I was primed for that kind of message—after all, I was pretty much a full-blown Bernie bro from the outset. But until I saw him speak live, I didn’t quite understand his mass appeal—how a senior citizen with slouched shoulders, whose voice sounds like the adults I grew up with, could win over so many Americans. He is a particularly compelling political figure because he’s authentic, willing to display more emotion than many of his Democratic colleagues. He’s not afraid to express his utter disgust for the billionaire class, and he is more than willing to criticize the Democratic Party.

The comparisons between Sanders and Trump are fairly obvious. (I mean, they’re both old men from New York City.) The president won over large swaths of the country in part because he brutally mocked Establishment Republicans and seemed to be telling it like it was. Both Trump and Sanders embody a different style of politics than Obama, the Clintons, the Bushes, and so forth. They’re not interested in respectability, nor are they afraid to say what they really think. Although Trump is seldom, if ever, honest, he is always authentically himself. Sanders a similar kind of elusive authenticity.
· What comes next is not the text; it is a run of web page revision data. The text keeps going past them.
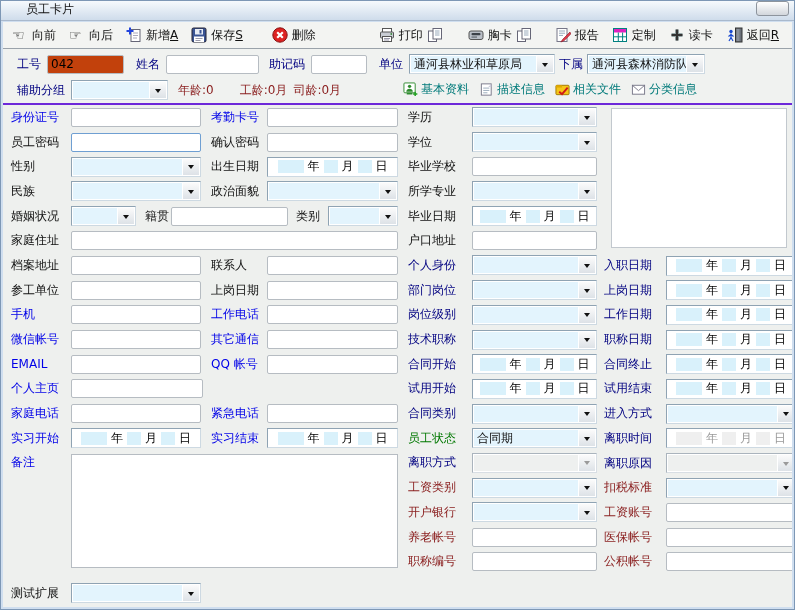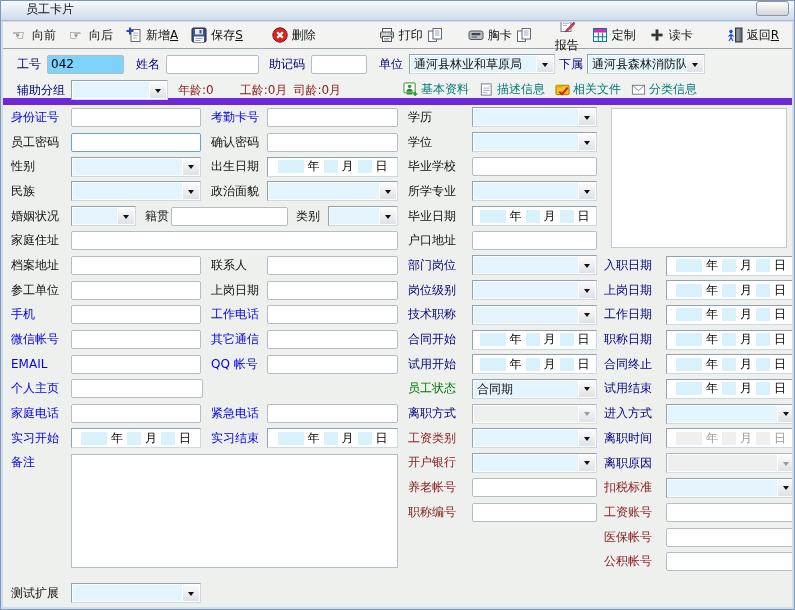--- a/index.html
+++ b/index.html
@@ -23,7 +23,7 @@
   [data-name="toolbar-item-delete"]{margin-left:16px;}
   [data-name="toolbar-item-print"]{margin-left:50px;}
   [data-name="toolbar-item-badge"]{margin-left:12px;}
-  [data-name="toolbar-item-report"]{margin-left:10px;flex-direction:column;}
+  [data-name="toolbar-item-report"]{margin-left:10px;}
   [data-name="toolbar-item-return"]{margin-left:auto;margin-right:4px;}
   
   .header{height:56px;border-bottom:7px solid #6d28d9;background:#f0f2f0;padding:2px 0;}

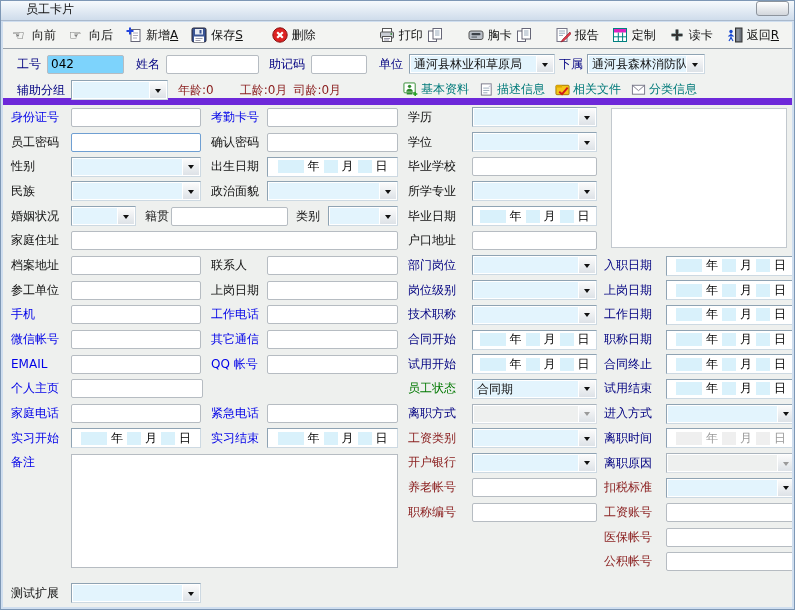--- a/index.html
+++ b/index.html
@@ -26,7 +26,7 @@
   [data-name="toolbar-item-report"]{margin-left:10px;}
   [data-name="toolbar-item-return"]{margin-left:auto;margin-right:4px;}
   
-  .header{height:56px;border-bottom:7px solid #6d28d9;background:#f0f2f0;padding:2px 0;}
+  .header{height:56px;border-bottom:2px solid #6d28d9;background:#f0f2f0;padding:2px 0;}
   .hrow{height:26px;display:flex;align-items:center;padding-left:14px;position:relative;}
   .hlab{flex:none;}
   .ml4{margin-left:4px}.ml6{margin-left:6px}.ml10{margin-left:10px}

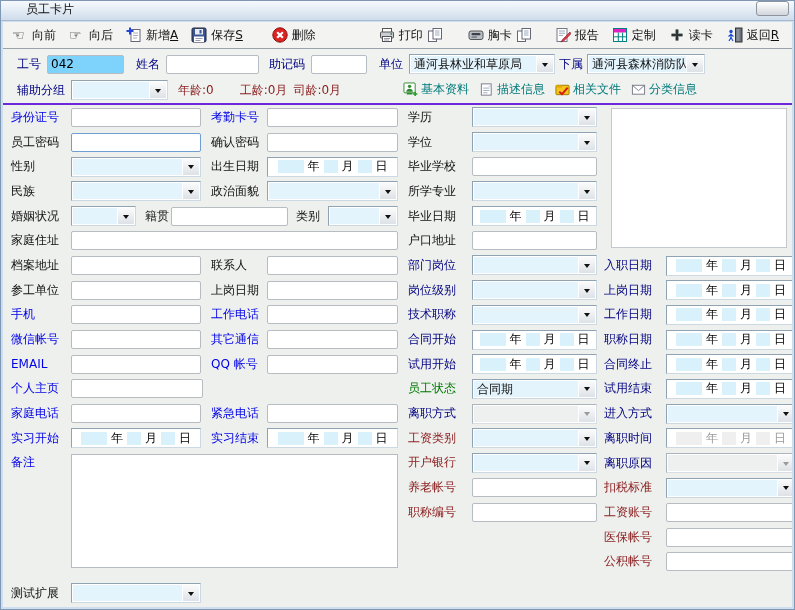--- a/index.html
+++ b/index.html
@@ -58,7 +58,7 @@
   
   .txt{height:19px;border:1px solid #b6bcc2;border-radius:2px;background:#fff;
     padding:0 3px;font:12px "DejaVu Sans",sans-serif;min-width:0;}
-  .txt.pink{background:#7dd3fc;}
+  .txt.pink{background:#c2410c;}
   .txt.focus{border-color:#6f9fd2;}
   .combo{height:20px;border:1px solid;border-color:#8fa3b3 #cdd9e2 #cdd9e2 #8fa3b3;
     background:#fff;display:flex;align-items:stretch;padding:1px;min-width:0;}

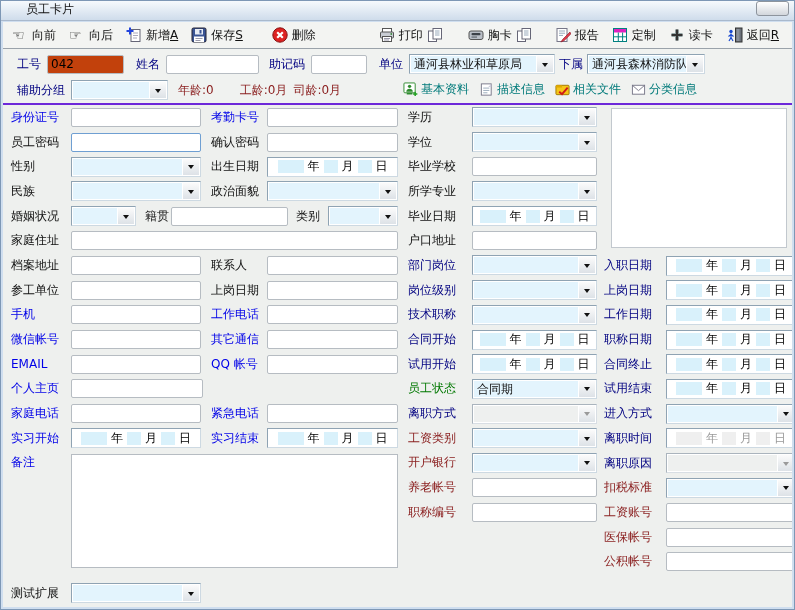--- a/index.html
+++ b/index.html
@@ -483,6 +483,15 @@
             <span class="lab c-black" data-name="hukou-label">户口地址</span>
             <input class="txt grow" data-name="hukou-input" style="">
           </div>
+          <div class="frow" data-name="field-row-identity">
+            <span class="lab c-navy" data-name="identity-label">个人身份</span>
+            <div class="combo grow" data-name="identity-combo">
+              <span class="val" data-name="identity-combo-value"></span>
+              <span class="btn" data-name="chevron-down-icon">
+                <i class="tri"></i>
+              </span>
+            </div>
+          </div>
           <div class="frow" data-name="field-row-dept-pos">
             <span class="lab c-navy" data-name="dept-pos-label">部门岗位</span>
             <div class="combo grow" data-name="dept-pos-combo">

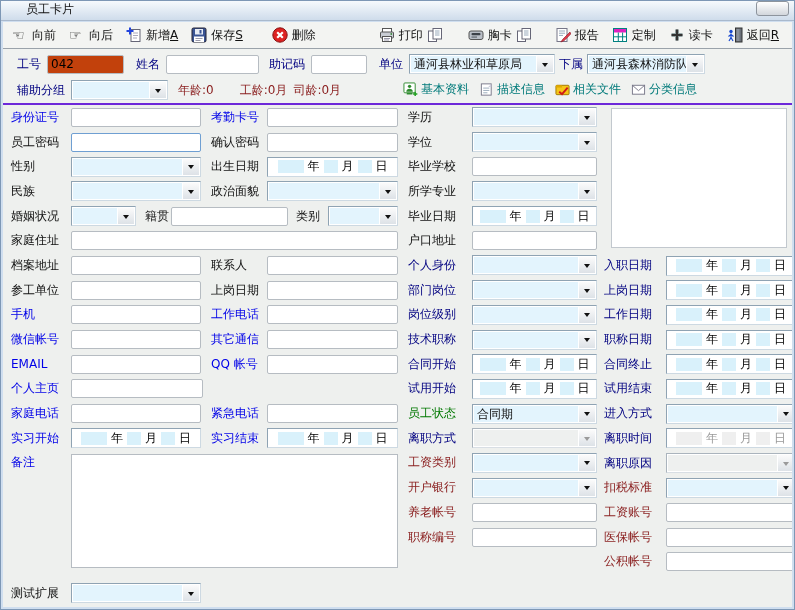--- a/index.html
+++ b/index.html
@@ -541,6 +541,15 @@
               <span class="du">日</span>
             </div>
           </div>
+          <div class="frow" data-name="field-row-contract-type">
+            <span class="lab c-navy" data-name="contract-type-label">合同类别</span>
+            <div class="combo grow" data-name="contract-type-combo">
+              <span class="val" data-name="contract-type-combo-value"></span>
+              <span class="btn" data-name="chevron-down-icon">
+                <i class="tri"></i>
+              </span>
+            </div>
+          </div>
           <div class="frow" data-name="field-row-emp-status">
             <span class="lab c-green" data-name="emp-status-label">员工状态</span>
             <div class="combo grow" data-name="emp-status-combo">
Of course, unlike Trump, Sanders is committed to an ideology that he’s held for decades. He actually has a vision, and he expresses that vision, and the legislative work it would take to get there, as a cure for the misery of trying to survive in America. He makes radical change seem possible. If more Democrats were like Bernie Sanders, they might be able to start winning again.

*An earlier version of this article included a quote Sanders attributed to Woody Allen. He clearly meant the folk singer Woody Guthrie.